--- START ---

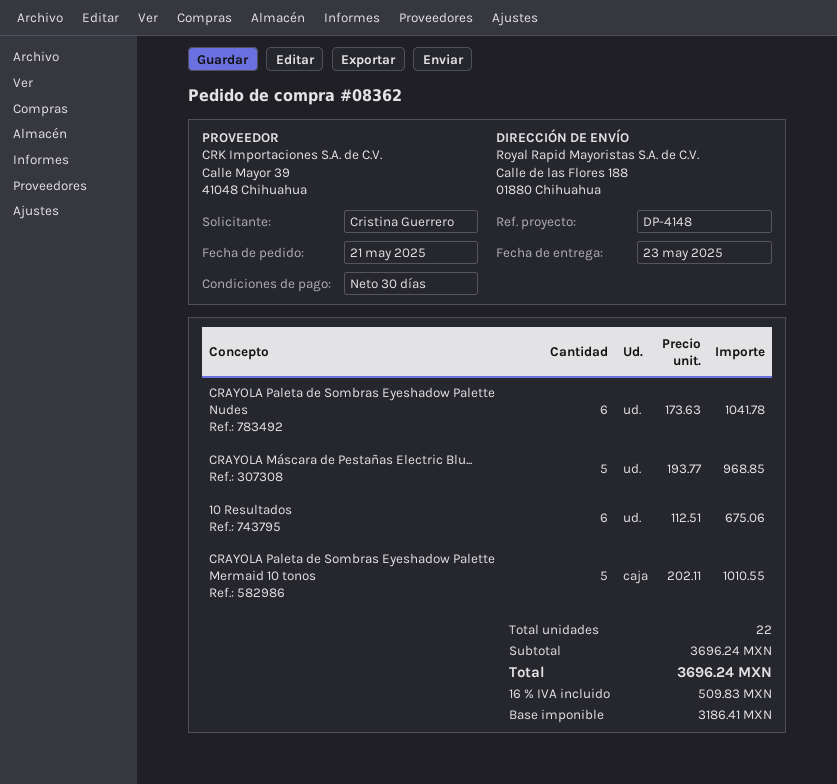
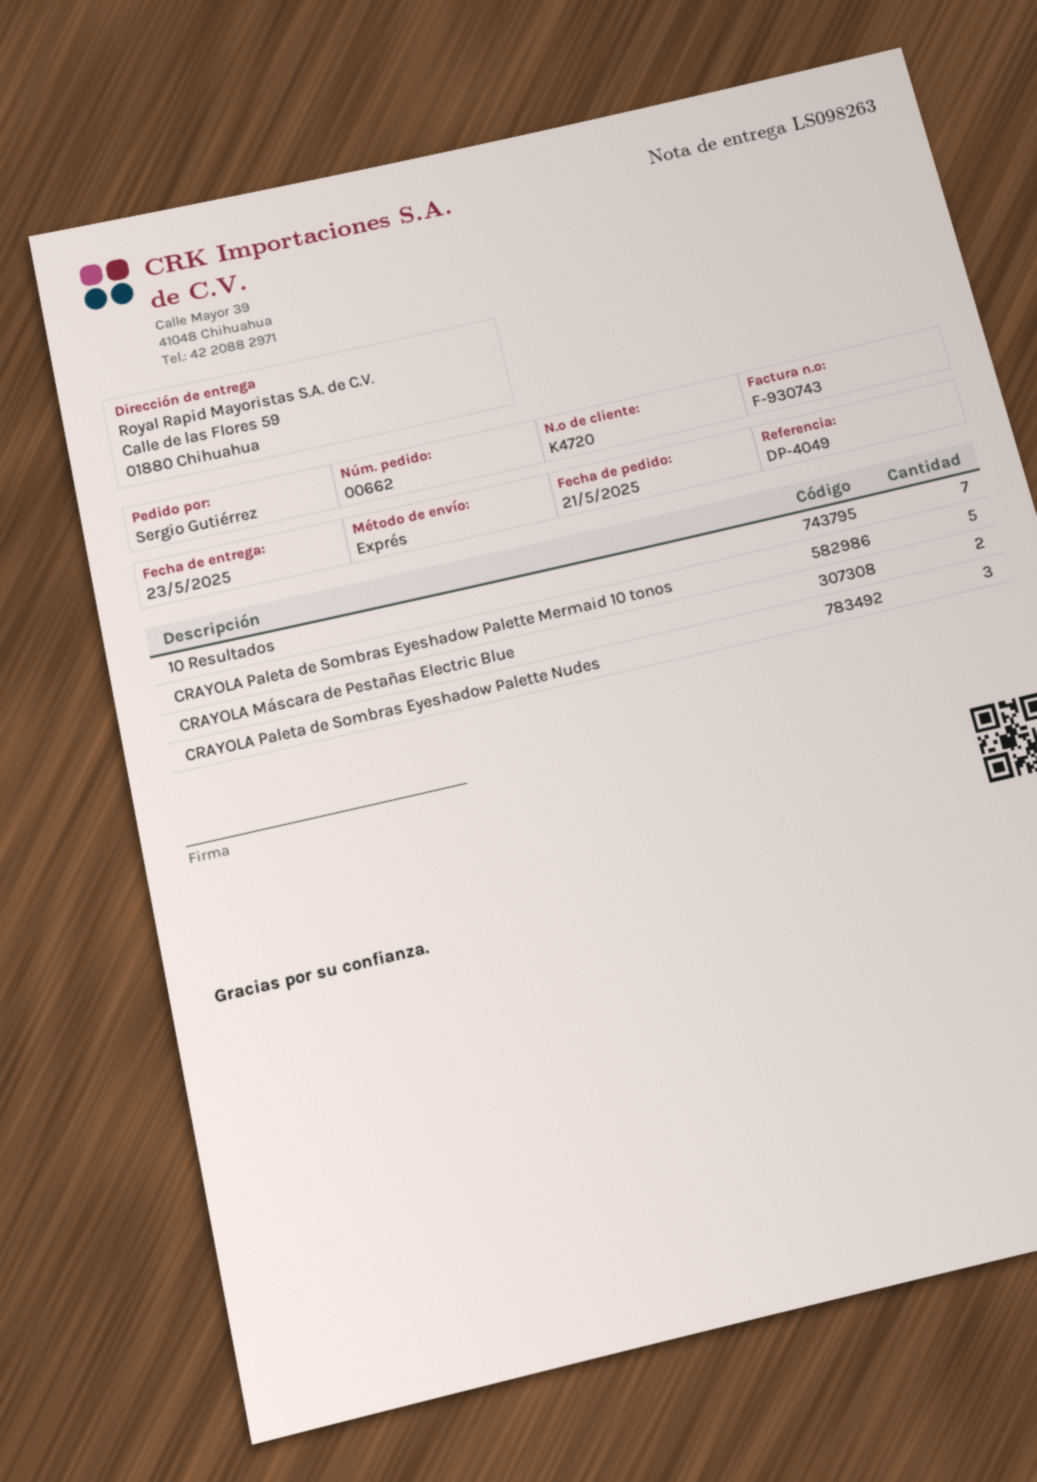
order number: 08362 -> 00662
reference: DP-4148 -> DP-4049
ordered by: Cristina Guerrero -> Sergio Gutiérrez
ship to: Calle de las Flores 188, 01880 Chihuahua -> Calle de las Flores 59, 01880 Chihuahua
CRAYOLA Paleta de Sombras Eyeshadow Palette Nudes: 6 -> 3
CRAYOLA Máscara de Pestañas Electric Blu...: 5 -> 2
10 Resultados: 6 -> 7

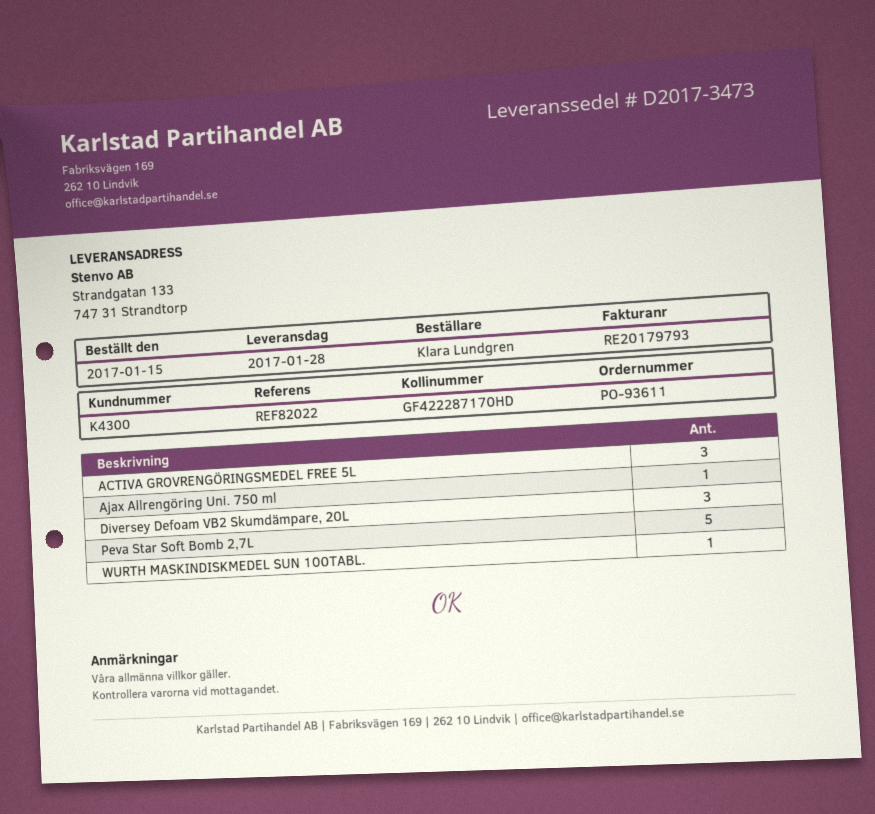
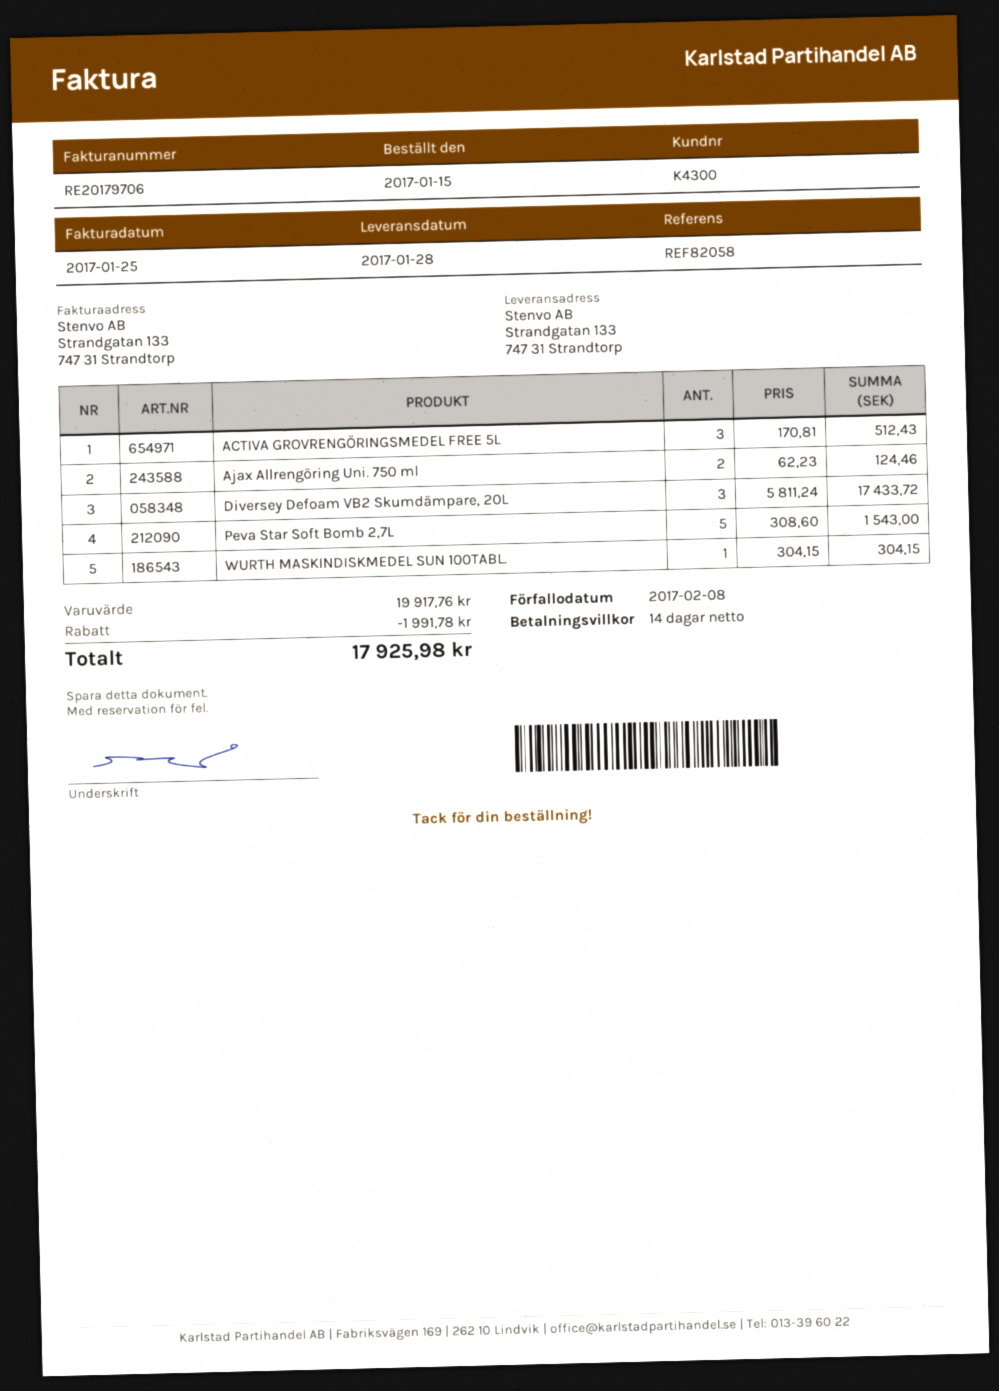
invoice number: RE20179793 -> RE20179706
reference: REF82022 -> REF82058
Ajax Allrengöring Uni. 750 ml: 1 -> 2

--- END ---

▶ **TASK TO CARRY OUT**:
Transcribe exactly the line containing "invoice number: RE20179793 -> RE20179706" along with all later lines of the material, through its last line. Add nothing.

▶ **ANSWER TO THIS EXERCISE**:
invoice number: RE20179793 -> RE20179706
reference: REF82022 -> REF82058
Ajax Allrengöring Uni. 750 ml: 1 -> 2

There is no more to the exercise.